Se niega rotundamente a hablar de ganancias y ventas. «Vendo mucho, la ganancia es muy buena, gracias a Dios», dice. Y con eso da por cerrado el tema. Se prometió no ofrecer detalles luego de que en una entrevista radial con el periodista Nelson Bocaranda, hace algunos años, proyectaran una estadística con base en aproximaciones. «Me sentí embaucado, burlado, y más nunca comenté ni comentaré al respecto».
Luego de vivir el Caracazo, épocas bachaqueo que resultaron en 4 meses de pérdida porque sacaba dinero de su bolsillo para procurar la calidad y no perder clientela, y la pandemia, en la que no despidió a ninguno de su equipo, reitera que mantener su casa, como llama a su puesto, siempre valdrá la pena a pesar del sacrificio.
Cuenta que tiene ángeles de la guarda que lo protegen no solo en espíritu. «Nunca me han robado o hecho daño. No se meten con nosotros porque somos, como Shakira: bruta, ciega, sordomuda a lo que pasa. Preparamos perros, saciamos hambre. No rechazamos a nadie, ayudamos siempre, fiamos o regalamos a quien lo necesita y todo con una sonrisa, con cariño y cercanía», expresa.
Espera que la generación de relevo, sus hijos, entienda que en esa calle de Las Mercedes hay un legado. Y no solo para él, sino para Caracas y para Venezuela.
«Vamos a ver qué pasa, porque tengo a uno estudiando fuera del país. No tengo expectativas, aunque el otro esté aquí conmigo. Yo solo pienso en trabajar mientras y hasta donde se pueda», dice encogiéndose de hombros. «Los hijos hacen lo que quieren, no los puedo obligar, pero si el día de mañana se deciden, más del 50% del camino está hecho. Todo depende de ellos».
Lo que comenzó con apenas dos personas, hoy es un carrito ampliado que cuenta con 10 colaboradores que, más que empleados, son hijos y hasta sobrinos putativos de Rulo. Entre ellos destaca a Luis, un joven de 25 años de edad a quien conoce desde los 8 y que, bajo su tutela, se ha forjado como perrocalentero.

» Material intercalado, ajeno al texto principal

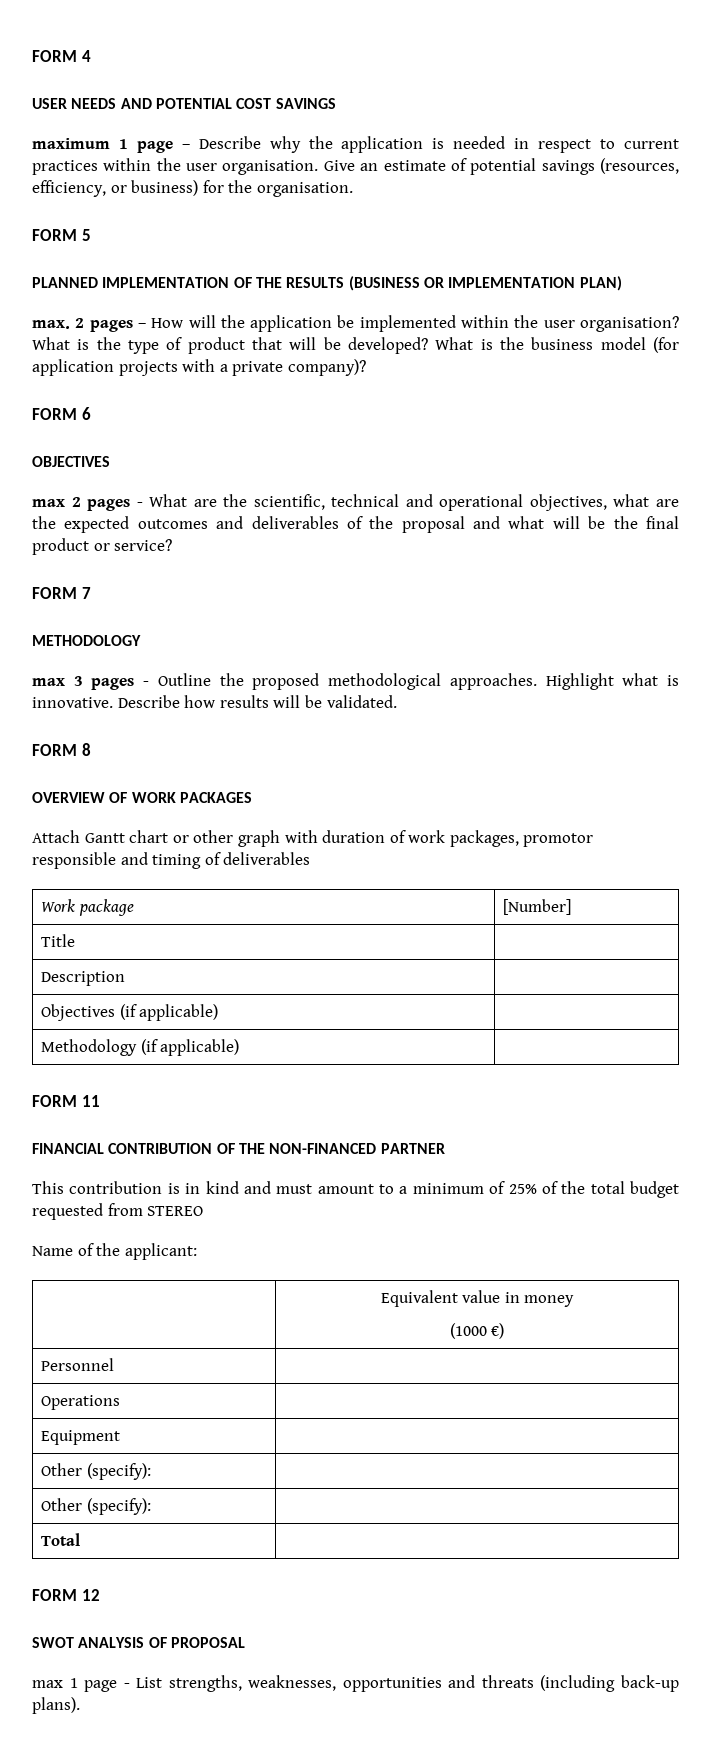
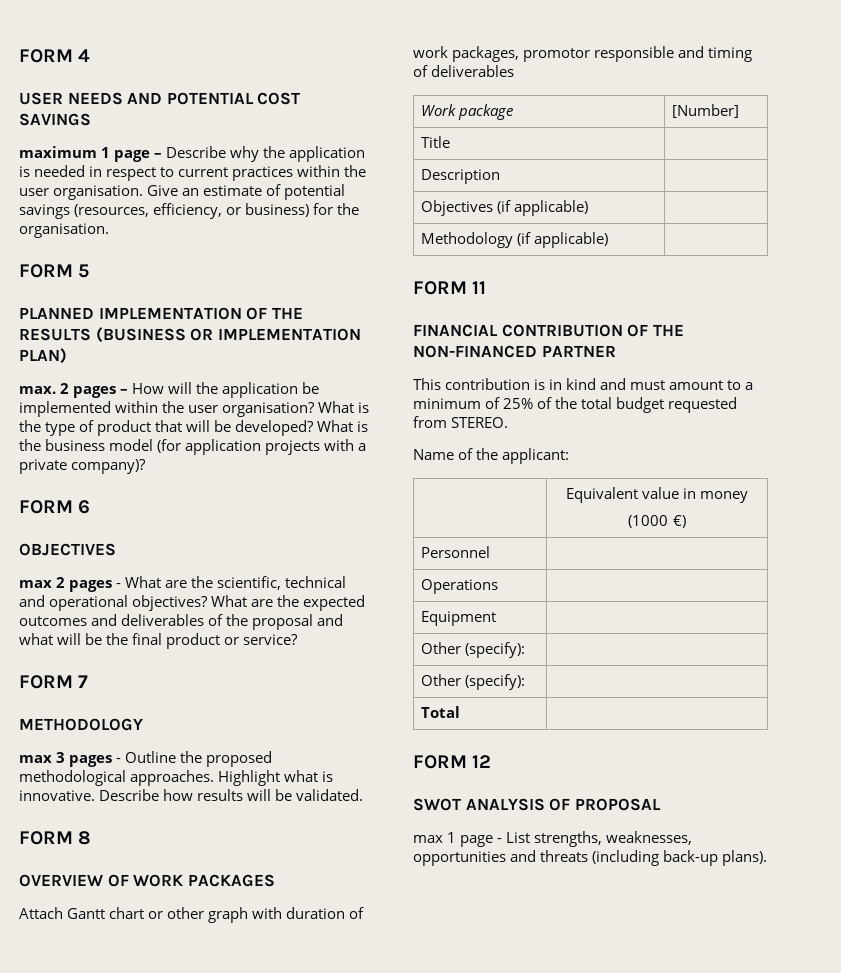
- max 2 pages - What are the scientific, technical and operational objectives, what are the expected outcomes and deliverables of the proposal and what will be the final product or service?
+ max 2 pages - What are the scientific, technical and operational objectives? What are the expected outcomes and deliverables of the proposal and what will be the final product or service?
- This contribution is in kind and must amount to a minimum of 25% of the total budget requested from STEREO
+ This contribution is in kind and must amount to a minimum of 25% of the total budget requested from STEREO.

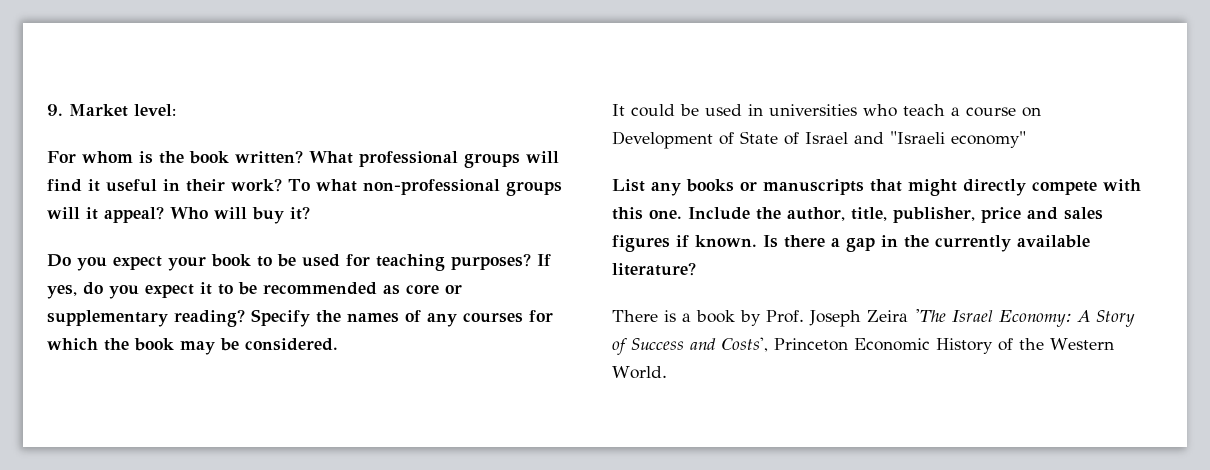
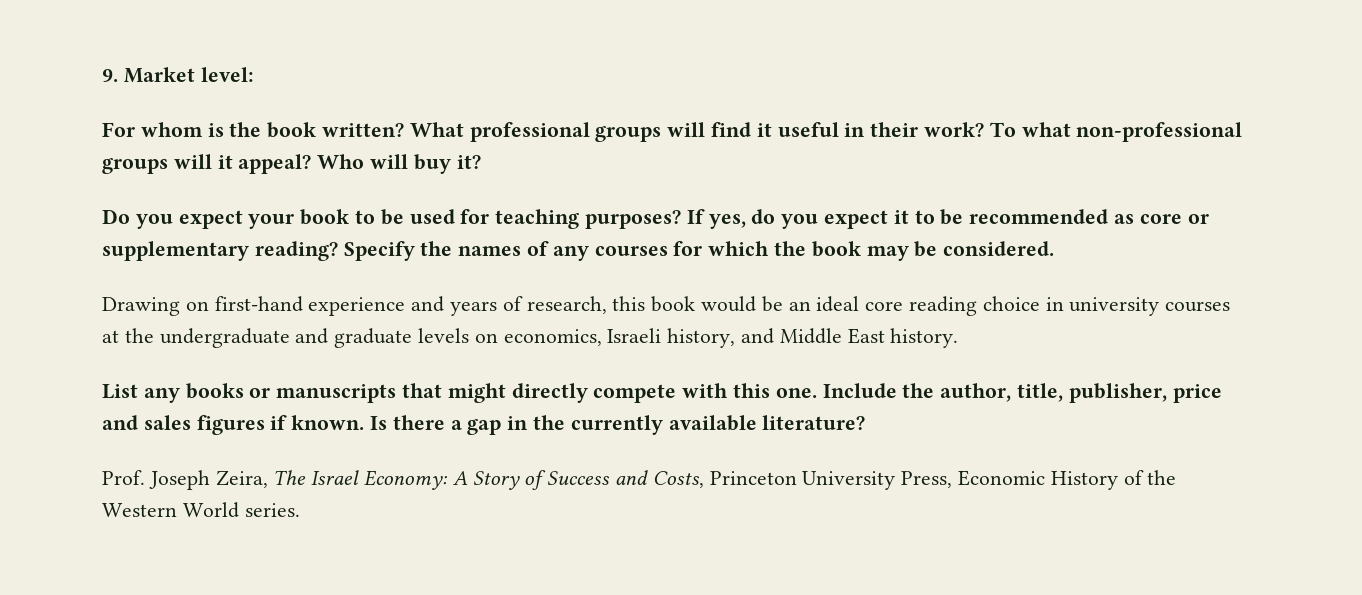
- It could be used in universities who teach a course on Development of State of Israel and "Israeli economy"
+ Drawing on first-hand experience and years of research, this book would be an ideal core reading choice in university courses at the undergraduate and graduate levels on economics, Israeli history, and Middle East history.
- There is a book by Prof. Joseph Zeira 'The Israel Economy: A Story of Success and Costs', Princeton Economic History of the Western World.
+ Prof. Joseph Zeira, The Israel Economy: A Story of Success and Costs, Princeton University Press, Economic History of the Western World series.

Vive cruzando la calle, explica al preguntarle sobre su vínculo con Rulo. «Cuando salía del colegio, me pasaba a trabajar un ratico con él, así fuimos forjando esta amistad». Y Rulo agrega que mientras lo ayudaba a despachar o a armar el producto, se podía comer hasta 8 perros calientes.
«¿Que si me gustaría quedarme con el negocio?», repite sorprendido y alzando las cejas. «Primero están sus hijos, creo», dice sonriendo. Alfonzo Restifo le dice: «Bueno, tú eres como mi hijo».
Aunque no es amigo de las franquicias, Rulo tiene un plan de expansión del que prefiere no hablar por ahora, pero que le causa alegría. Y en el ínterin, maneja dos carritos con formato de catering para complacer paladares y gustos exigentes entre sus comensales.
«Llegué a los 50 y jamás lo esperé. Si tengo fuerza y salud, me encantaría poder hacer 50 más»
Horarios
De lunes a sábado, de 11:30 am hasta las 9:00 pm.
Y no, no trabajará en la madrugada, aunque se lo hayan pedido tanto. Son muchas horas en el día y necesita descanso.